### Dataset records
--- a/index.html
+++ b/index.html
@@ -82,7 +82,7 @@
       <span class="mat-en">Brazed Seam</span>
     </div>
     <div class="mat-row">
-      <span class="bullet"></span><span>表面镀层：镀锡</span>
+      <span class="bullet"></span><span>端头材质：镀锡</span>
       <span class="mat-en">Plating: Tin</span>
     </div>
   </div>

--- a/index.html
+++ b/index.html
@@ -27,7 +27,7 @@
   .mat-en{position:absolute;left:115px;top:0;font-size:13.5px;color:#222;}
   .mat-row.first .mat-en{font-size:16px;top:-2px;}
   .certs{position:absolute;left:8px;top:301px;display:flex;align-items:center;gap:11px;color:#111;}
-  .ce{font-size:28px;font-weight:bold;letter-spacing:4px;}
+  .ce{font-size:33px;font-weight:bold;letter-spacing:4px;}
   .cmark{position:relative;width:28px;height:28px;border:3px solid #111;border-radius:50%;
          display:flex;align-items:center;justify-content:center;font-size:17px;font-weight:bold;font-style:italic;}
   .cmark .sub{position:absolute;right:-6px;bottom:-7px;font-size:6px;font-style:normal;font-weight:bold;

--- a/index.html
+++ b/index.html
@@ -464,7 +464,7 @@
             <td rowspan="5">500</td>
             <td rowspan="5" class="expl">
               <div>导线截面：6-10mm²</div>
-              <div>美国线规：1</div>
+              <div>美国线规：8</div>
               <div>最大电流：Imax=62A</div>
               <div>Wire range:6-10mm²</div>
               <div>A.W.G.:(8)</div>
######
### Dataset records
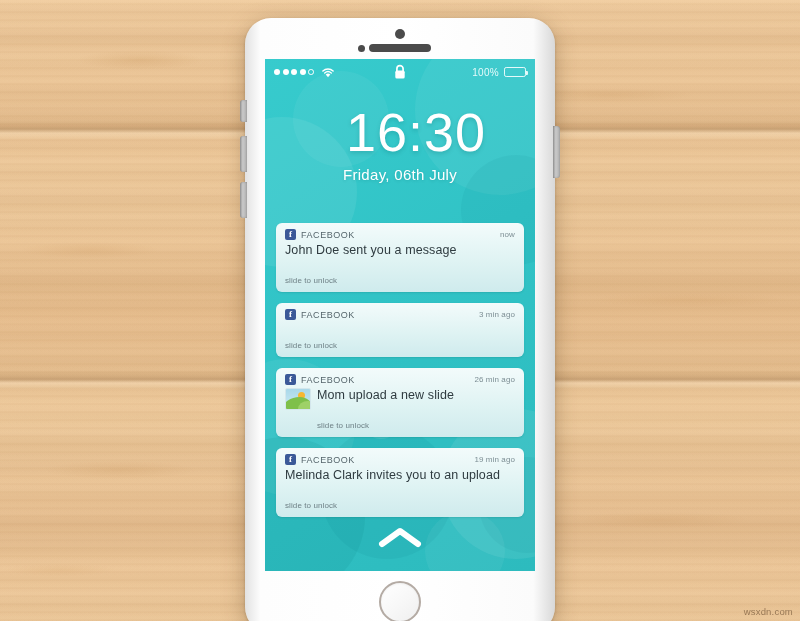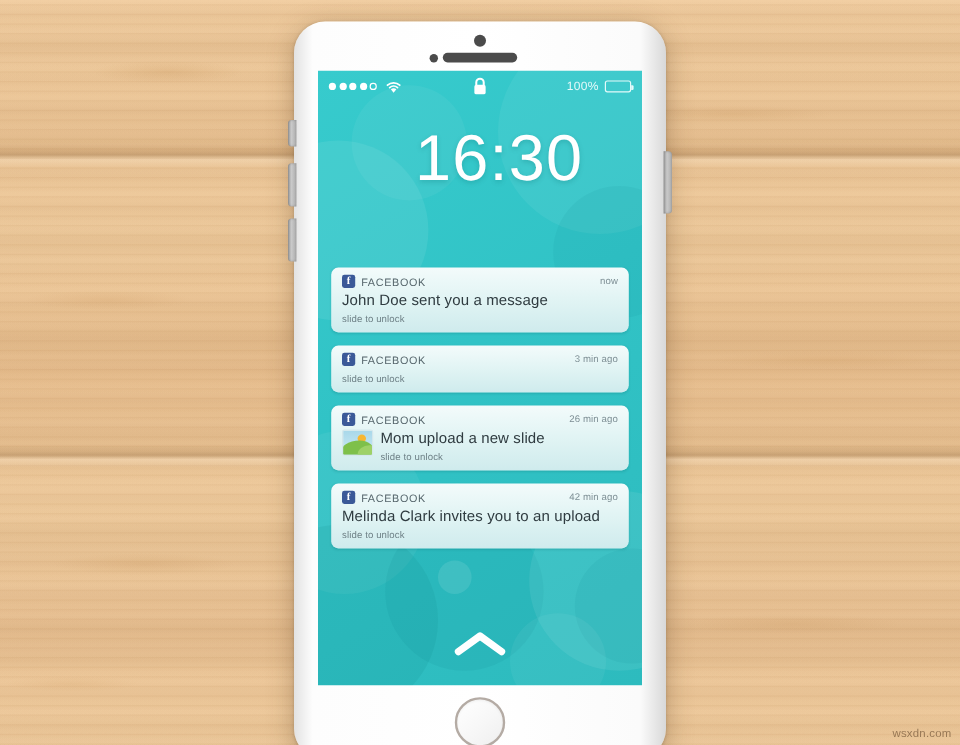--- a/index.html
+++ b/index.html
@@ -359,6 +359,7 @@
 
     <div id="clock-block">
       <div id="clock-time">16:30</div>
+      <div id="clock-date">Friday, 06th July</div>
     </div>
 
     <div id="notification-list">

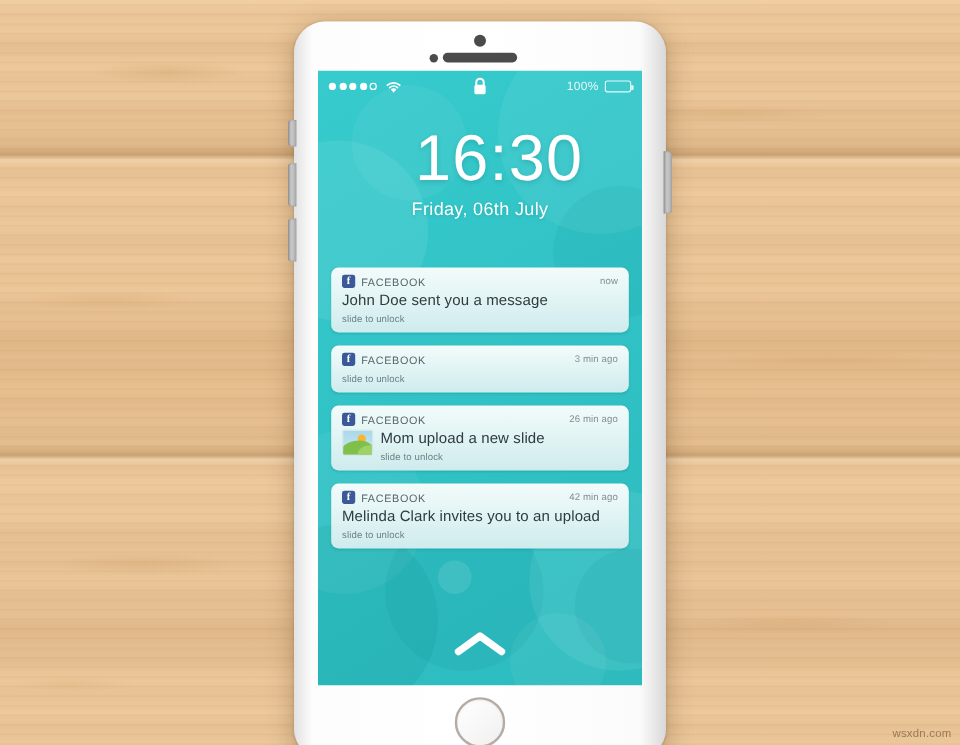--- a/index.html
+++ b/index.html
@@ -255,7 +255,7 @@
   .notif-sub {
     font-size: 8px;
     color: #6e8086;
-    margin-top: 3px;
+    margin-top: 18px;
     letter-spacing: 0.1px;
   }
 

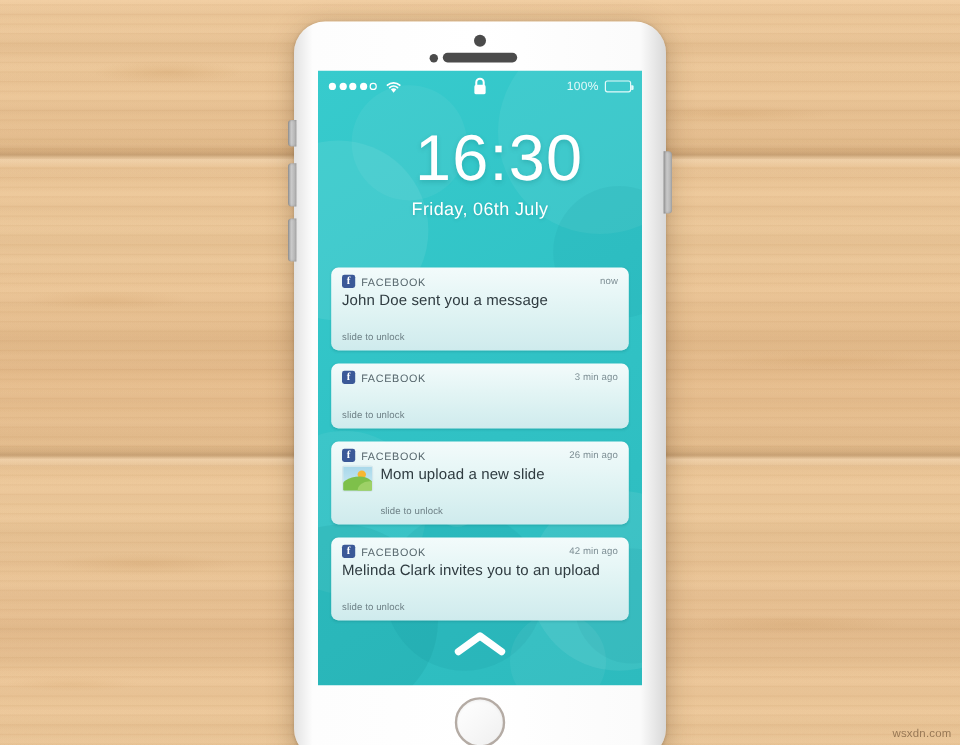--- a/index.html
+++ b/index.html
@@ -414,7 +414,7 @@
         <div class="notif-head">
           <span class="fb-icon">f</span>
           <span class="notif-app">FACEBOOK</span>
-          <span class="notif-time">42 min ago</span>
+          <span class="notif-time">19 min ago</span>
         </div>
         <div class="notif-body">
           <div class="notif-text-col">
######
About this task -
Each line above that includes "color" should be shown.

Exercise answer -
   .mat-en{position:absolute;left:115px;top:0;font-size:13.5px;color:#222;}
   .certs{position:absolute;left:8px;top:301px;display:flex;align-items:center;gap:11px;color:#111;}
     color: #6e8086;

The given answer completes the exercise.